What advice would you give to those who are new to the idea of designing for learning outcomes?

So I think the advice I would give to folks who were just thinking about designing for learning outcomes for the first time would be that it is a complex process but if you think of yourself as a designer of an experience or actually a designer of a set of signature learning experiences then it’s possible to create for young people a set of experiences that are best suited to cultivate that particular learning outcome.  It's important for us to sort of name what the outcome is, and not to only name it but to actually clarify the trajectory of what development of that outcome looks like over time. So defining what it is, clarifying that trajectory of what the development of that outcome looks like over time and then imagining a set of signature learning experiences that students can go through that will take them on the path of practicing, understanding, making sense of that developmental trajectory over time.  Where it gets complicated is as we do in education, we have more than one learner outcome that we are going for, and so naming all of the outcomes at once, not naming too many is important because we do have a limited amount of time, but naming ones that genuinely reflect the shared values of the families and the communities I think is a critical component as well.

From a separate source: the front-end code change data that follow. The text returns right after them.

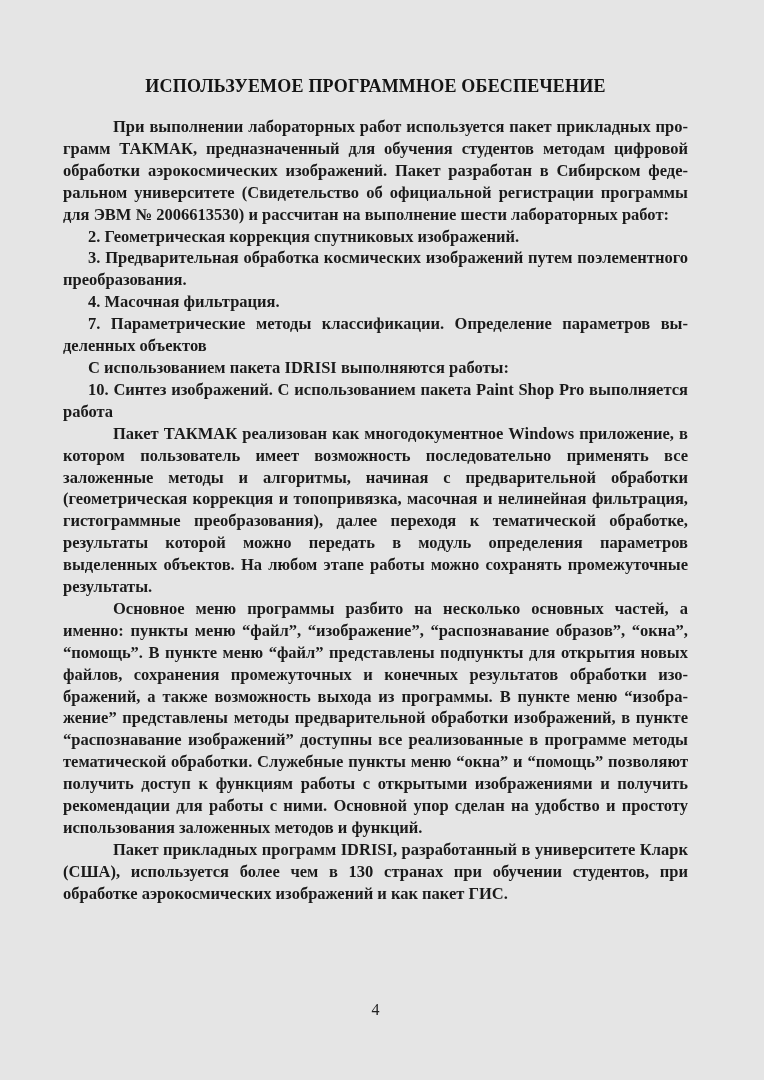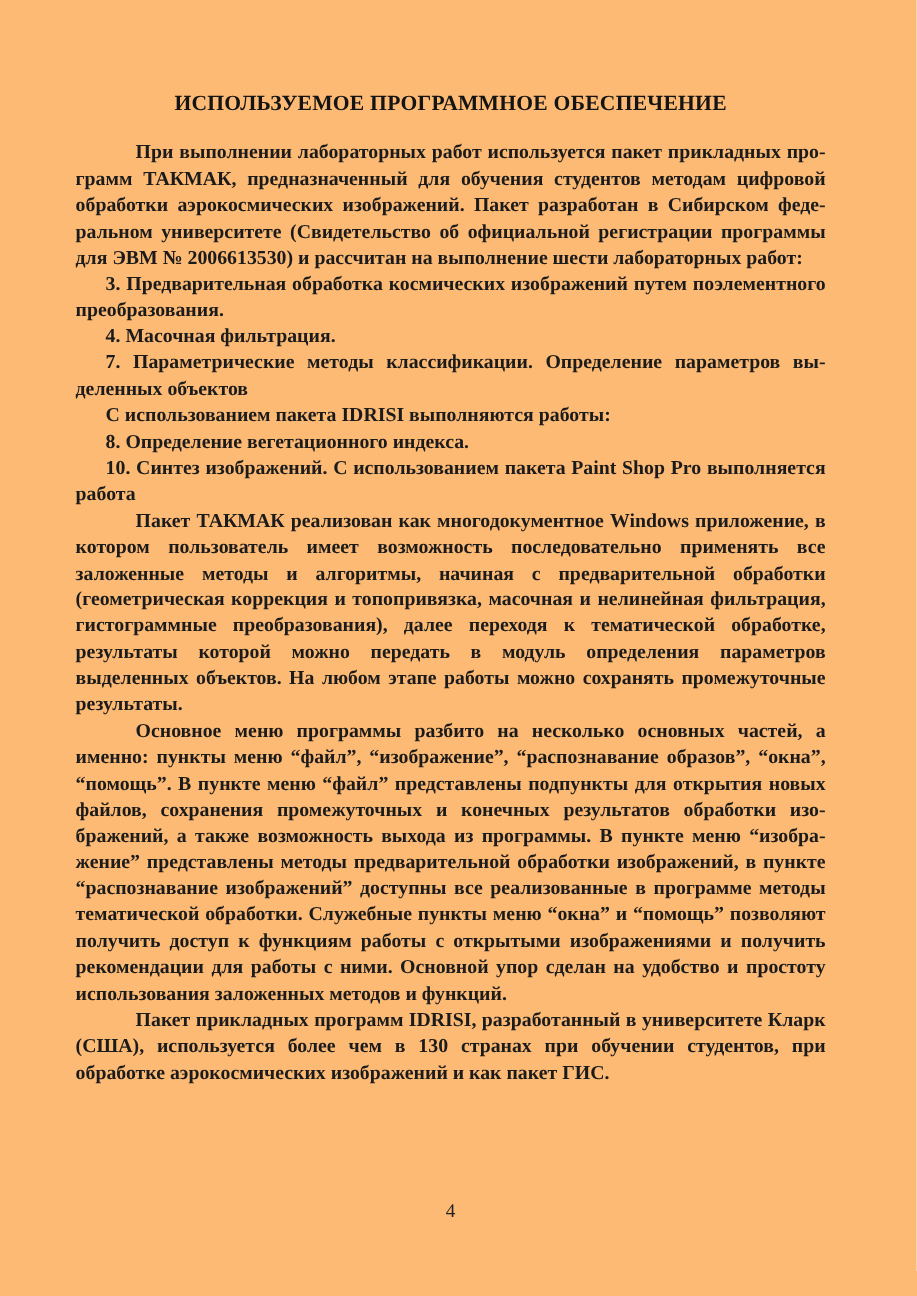--- a/index.html
+++ b/index.html
@@ -11,7 +11,7 @@
     position: relative;
     width: 764px;
     height: 1080px;
-    background: #fdba74;
+    background: #e5e5e5;
     overflow: hidden;
     font-family: "Liberation Serif", "DejaVu Serif", serif;
     color: #1b1b1b;

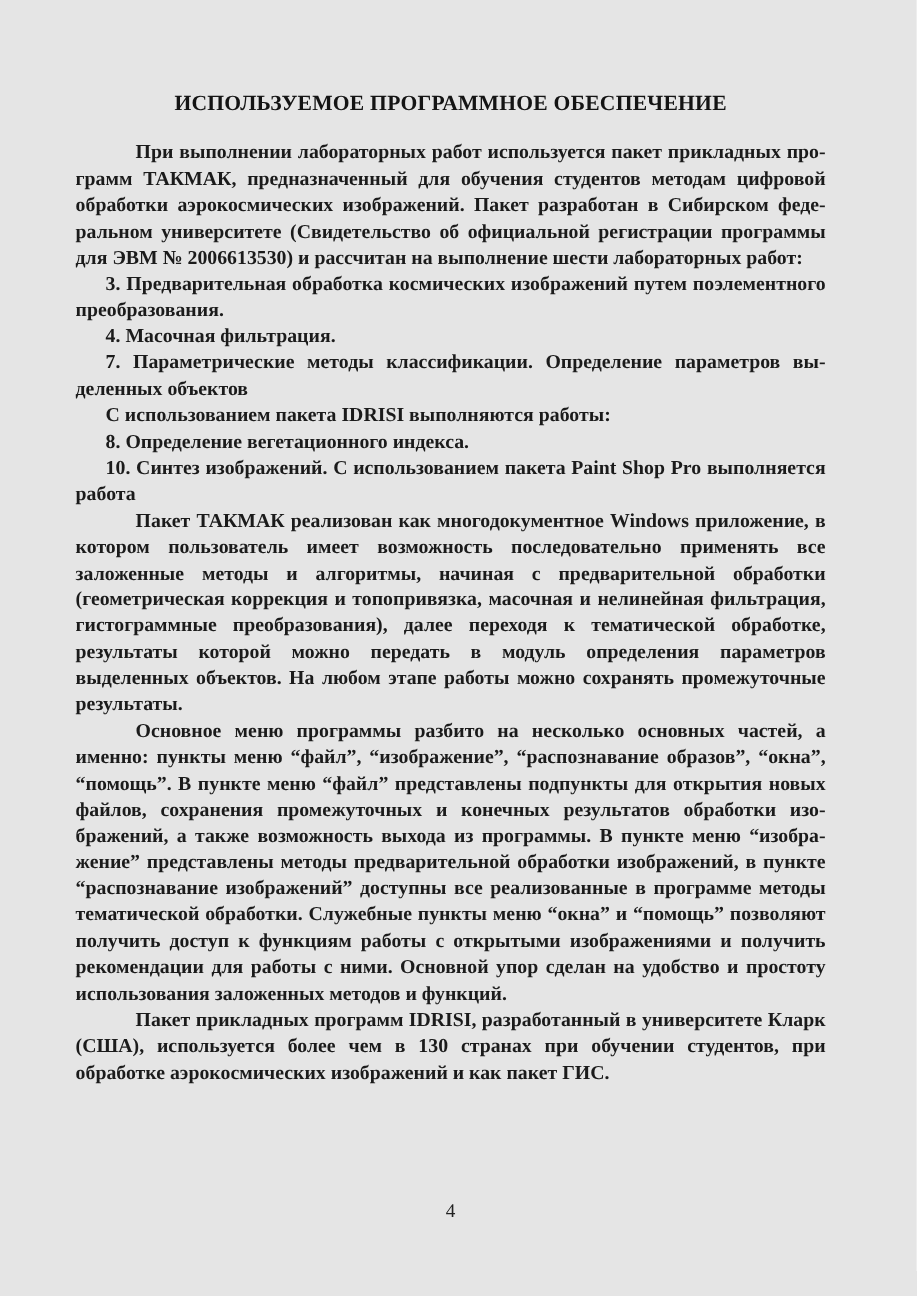--- a/index.html
+++ b/index.html
@@ -70,6 +70,7 @@
 
   <div class="doc-body">
     <p class="par">При выполнении лабораторных работ используется пакет прикладных про­грамм ТАКМАК, предназначенный для обучения студентов методам цифровой обработки аэрокосмических изображений. Пакет разработан в Сибирском феде­ральном университете (Свидетельство об официальной регистрации программы для ЭВМ № 2006613530) и рассчитан на выполнение шести лабораторных работ:</p>
+    <p class="item">2. Геометрическая коррекция спутниковых изображений.</p>
     <p class="item">3. Предварительная обработка космических изображений путем поэле­ментного преобразования.</p>
     <p class="item">4. Масочная фильтрация.</p>
     <p class="item">7. Параметрические методы классификации. Определение параметров вы­деленных объектов</p>

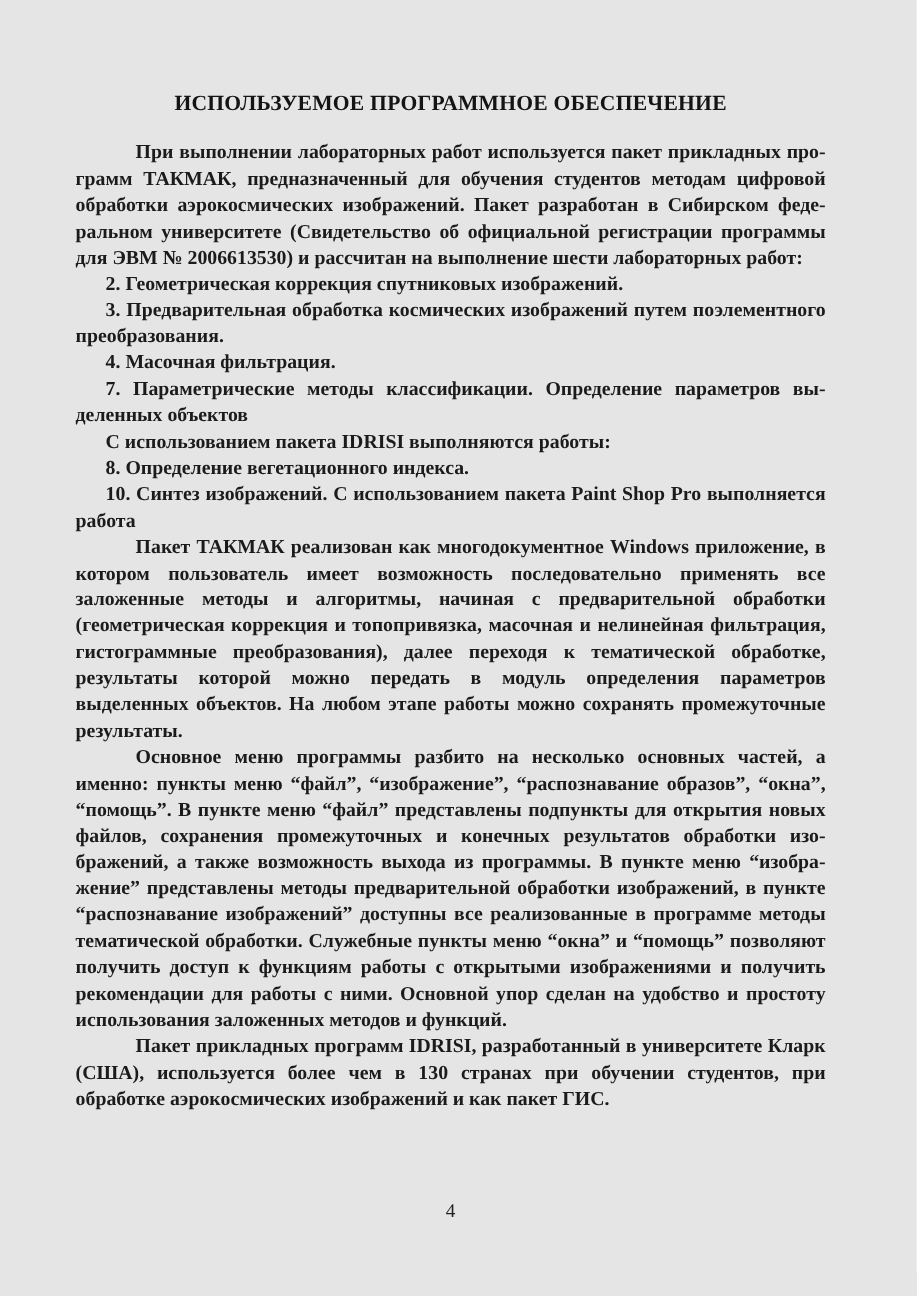--- a/index.html
+++ b/index.html
@@ -75,7 +75,6 @@
     <p class="item">4. Масочная фильтрация.</p>
     <p class="item">7. Параметрические методы классификации. Определение параметров вы­деленных объектов</p>
     <p class="item">С использованием пакета IDRISI выполняются работы:</p>
-    <p class="item">8. Определение вегетационного индекса.</p>
     <p class="item">10. Синтез изображений. С использованием пакета Paint Shop Pro выполня­ется работа</p>
     <p class="par">Пакет ТАКМАК реализован как многодокументное Windows приложе­ние, в котором пользователь имеет возможность последовательно применять все заложенные методы и алгоритмы, начиная с предварительной обработки (геометрическая коррекция и топопривязка, масочная и нелинейная фильтра­ция, гистограммные преобразования), далее переходя к тематической обра­ботке, результаты которой можно передать в модуль определения параметров выделенных объектов. На любом этапе работы можно сохранять промежу­точные результаты.</p>
     <p class="par">Основное меню программы разбито на несколько основных частей, а именно: пункты меню “файл”, “изображение”, “распознавание образов”, “окна”, “помощь”. В пункте меню “файл” представлены подпункты для открытия новых файлов, сохранения промежуточных и конечных результатов обработки изо­бражений, а также возможность выхода из программы. В пункте меню “изобра­жение” представлены методы предварительной обработки изображений, в пунк­те “распознавание изображений” доступны все реализованные в программе ме­тоды тематической обработки. Служебные пункты меню “окна” и “помощь” по­зволяют получить доступ к функциям работы с открытыми изображениями и получить рекомендации для работы с ними. Основной упор сделан на удобство и простоту использования заложенных методов и функций.</p>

So to narrow down that suite of learner outcomes and then sort of working backward from that and designing those specific learner outcomes to cultivate that would be a little glimpse into the process that we undertake without communities.


What is the role of parents and caregivers in education?

As an organization, though we care about innovation and the context of school,  we don’t have a particular model that we are advancing in the United States, rather we’ve identified what we call great leaps for innovation that we think schools communities should be making in the information age.  One of those leaps is about the role of the adult, the role of the parent in a traditional model, at least in the United States. The adult and the parent has and the caregiver has been on the periphery and not involved and it’s almost like an afterthought to incorporate them in the learning and the experiences of schools and of the student.  Whereas we think that in an information age and now the parent should be fully integrated in a way that both adds value to the experience of the student as well as adding value to that family. And so as an example our very first partner is a high performing charter network in the North East called Achievement First GreenField and with that particular partner after going through the design process with families, that school community came up with the idea of what is called dream teams,  and dream teams, which is another HundrED innovation actually. Dream teams are teams of 5 or 6 caring adults including the parent or caregiver, that rally around one child in order to support them in goal setting, to support them in dreaming about what their passion is and to meet with them on a regular basis to listen to them. These are student-led meetings, to listen to them, to give them feedback, to give them encouragement to hold them accountable and those happen on a regular basis.  That’s one example of the kind of involvement that we are increasingly seeing in our partners, where the parents are playing an active role and you know are a part of that learning conversation. It’s embedded in the school rather than being on the periphery.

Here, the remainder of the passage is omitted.